Both the CEO and Amaro directed Roberts to have the physician who deemed the 10 patients that Roberts intended to transport to SRMC critically ill to contact Amaro with exactly what the diagnosis was before sending them to SRMC.

Saying that she would, that was the last either of them heard from her, they said.

No returned phone calls, no return texts, nothing, Wheatley added.

That left the attorney general to be the intermediary, he said.

Walker’s interest in the matter would be the contractual agreements between HUD and Sea View, as he is neither a physician nor a Human Services employee.

Attorney Maria Hodge, who filed a suit in District Court in April on behalf of Sea View Nursing Home against the Centers for Medicare and Medicaid Services and the U.S. Department of Health and Human Services to stop CMS from cutting off payments to the facility for the long-term patients and to prevent the residents from being relocated, said Thursday morning, “I strongly object to what took place, moving these patients without notice or consent.”

Hodge said she had seen the letter from HUD and that there was nothing in it that indicated the patients needed to be moved.

Specifically, what the HUD letter deemed their concerns included:

–           Facility is unlicensed;

–           Reports of severe cash flow issues that are impacting ability to operate facility;

–           Biweekly concerns over funding of payroll and losing staff;

–           Numerous vendors not being paid;

–           Federal taxes and other liens on the property;

–           Default of the HUD insured mortgage;

–           Facility has no professional liability coverage;

–           And no plan to resolve current issues.

In the end, HUD’s concerns are clearly financial. The short version is if Sea View defaults, HUD ends up with an 80-bed, failing nursing facility on St. Thomas.

 No one knows better than Sea View’s owner, Dr. Alfred O. Heath, what the nursing home’s financial problems are. In fact, he met with Gov. Kenneth Mapp two weeks ago in what Heath called a “desperate” move to save the facility.

Heath said Thursday afternoon that one of the things he told the governor was that the V.I. Department of Human Services owes Sea View $944,000.

Mapp said an audit would be required in order to verify that and that he would have an audit done.

But an audit takes time and Sea View has run out of that. .

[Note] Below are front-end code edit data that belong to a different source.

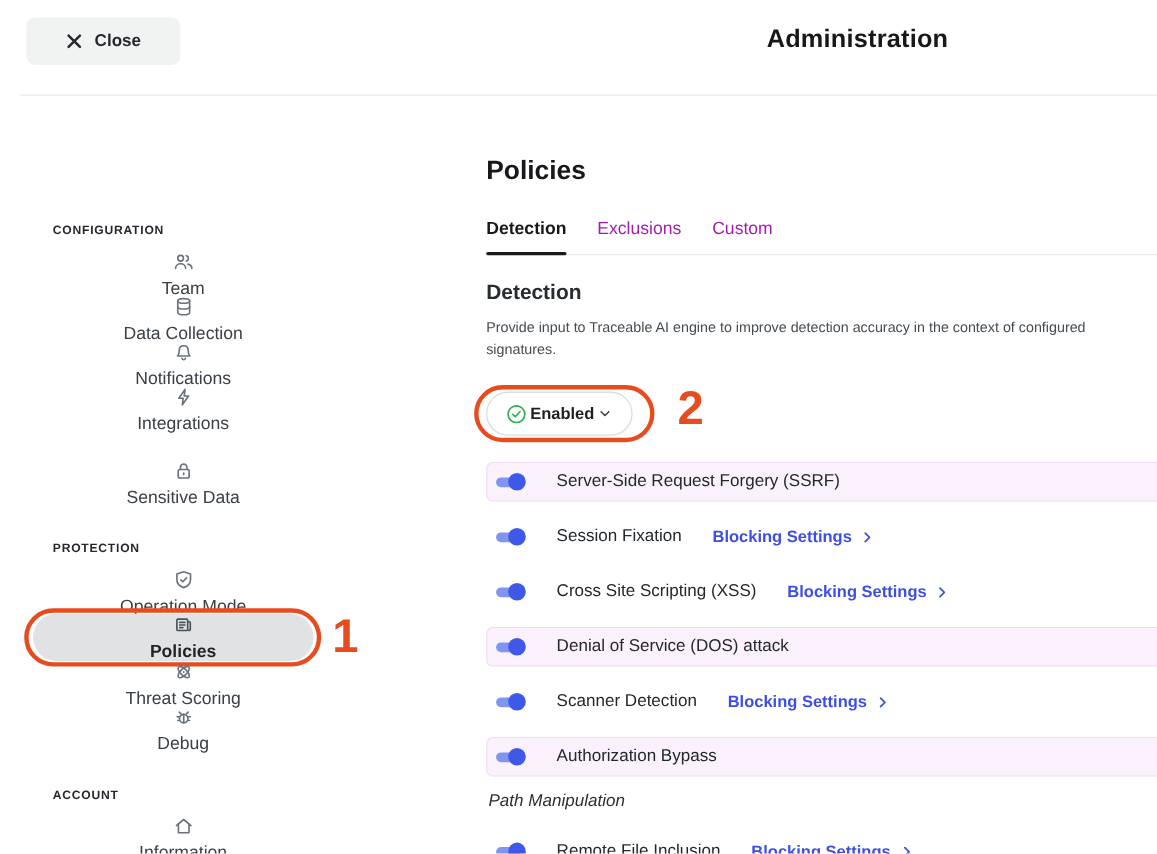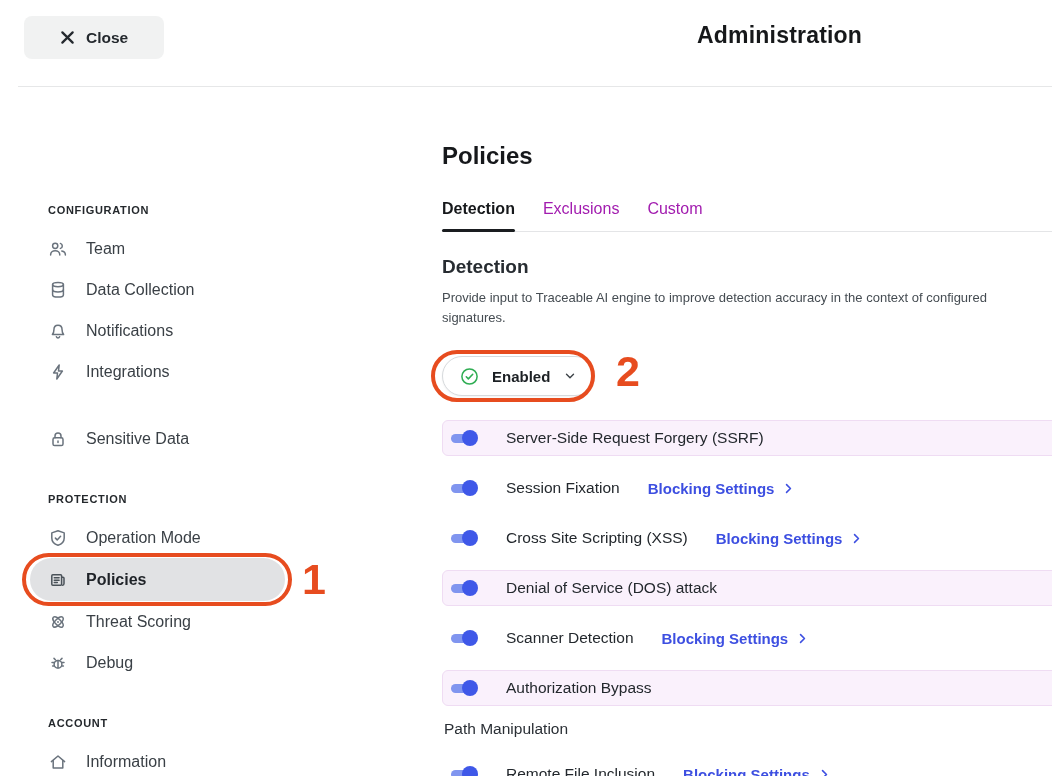--- a/index.html
+++ b/index.html
@@ -36,22 +36,22 @@
   .sidebar { position:absolute; left:48px; top:170px; width:237px; }
   .sb-section + .sb-section { margin-top:26px; }
   .sb-header {
     height:16px; margin-bottom:8px;
     font-size:11px; font-weight:700; letter-spacing:.7px;
     color:#24282c;
     margin-top:34px;
   }
   .sb-item {
     position:relative;
-    height:41px; display:flex; align-items:center; gap:18px;
-    font-size:16px; color:#3a4046; cursor:pointer;
+    height:41px; display:flex; align-items:center; gap:6px;
+    font-size:16px; color:#3a4046; cursor:pointer;flex-direction:column;
   }
   .sb-icon { width:20px; height:20px; color:#6a737d; display:flex; align-items:center; justify-content:center; flex:none; }
   .sb-icon svg { display:block; }
   .sb-item.active {
     background:#e1e2e4; border-radius:22px;
     margin-left:-18px; padding-left:18px; width:255px; height:43px;
     font-weight:700; color:#1f2328;
   }
   .sb-item.active .sb-icon { color:#4a5259; }
 
@@ -78,21 +78,21 @@
     content:''; position:absolute; left:0; right:0; bottom:-1px; height:3px;
     background:#1a1d20; border-radius:2px;
   }
 
   .section-title { margin-top:24px; font-size:19px; font-weight:600; color:#272c31; }
   .section-desc { margin-top:10px; font-size:13px; line-height:20px; color:#454c52; max-width:608px; }
 
   
   .status-wrap { position:relative; margin-top:28px; width:fit-content; }
   .status-btn {
-    display:flex; align-items:center; gap:13px;
+    display:flex; align-items:center; gap:3px;
     height:40px; padding:0 17px;
     background:#fff; border:1px solid #d7dadd; border-radius:20px;
     box-shadow:0 1px 2px rgba(0,0,0,.05);
     font-family:inherit; font-size:15px; font-weight:600; color:#1c2024;
     cursor:pointer;
   }
   .status-btn .chev { color:#3c4247; display:flex; }
   .green-icon { color:var(--green); display:flex; }
   .ring-2 { left:-11px; top:-6px; width:164px; height:52px; border-radius:27px; }
   .num-2 { left:174px; top:-6px; }
@@ -104,21 +104,21 @@
     height:36px; width:620px; margin-bottom:14px;
     padding-left:8px; border:1px solid transparent; border-radius:6px;
   }
   .policy-row.highlight { background:var(--row-bg); border-color:var(--row-border); }
   .row-label { margin-left:28px; font-size:15.5px; color:#23282d; }
   .row-link {
     margin-left:28px; display:flex; align-items:center; gap:8px;
     color:var(--link-blue); font-size:15px; font-weight:600; cursor:pointer;
   }
   .row-link svg { display:block; }
-  .group-label { margin:12px 0 14px 2px; height:22px; font-size:15.5px; color:#2a2f35; }
+  .group-label { margin:12px 0 14px 2px; height:22px; font-size:15.5px; color:#2a2f35;font-style:italic; }
 
   
   .toggle { position:relative; width:27px; height:16px; flex:none; cursor:pointer; }
   .toggle .track { position:absolute; left:0; top:4px; width:22px; height:9px; border-radius:5px; background:var(--toggle-track); }
   .toggle .knob { position:absolute; right:0; top:0; width:16px; height:16px; border-radius:50%; background:var(--toggle-knob); }
 </style>
 </head>
 <body>
 
 <header>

 So the other thing Heath asked the governor to do was to cover the back loans to HUD and the staff and vendors, while a plan could be put in place to save the nursing facility, one of only two on St. Thomas, that even with both of them can’t meet the needs of the growing elderly population, according to Amaro.

 Mapp promised to call members of the V.I. Legislature to ask them to appropriate – and hopefully allocate – funds to keep the facility running. Heath said he had heard from some of the senators that the governor had kept his promise.

 When you remove the financial considerations that have been in free fall for various reasons – including bad debt – for some time, what is left is the human toll and the cost to families and people.

 Heath said the patients were removed from Sea View at dinner time Monday as though they were “cattle” herded into ambulances, that in the first three cases were inexplicably sent from a 911 emergency call.

 “Was something on fire,” Bernard Wheatley mused about the direct implication that there was some sort of critical factor to the abrupt Human Services “kidnaping” as one person called it.

Turns out, nothing was on fire. In fact, the three patients that were inexplicably yanked from their dinners Monday and sent by ambulance to the emergency room at SRMC are just as inexplicably safely back at Sea View.

Calls to Government House for clarification of Roberts’ actions were not returned.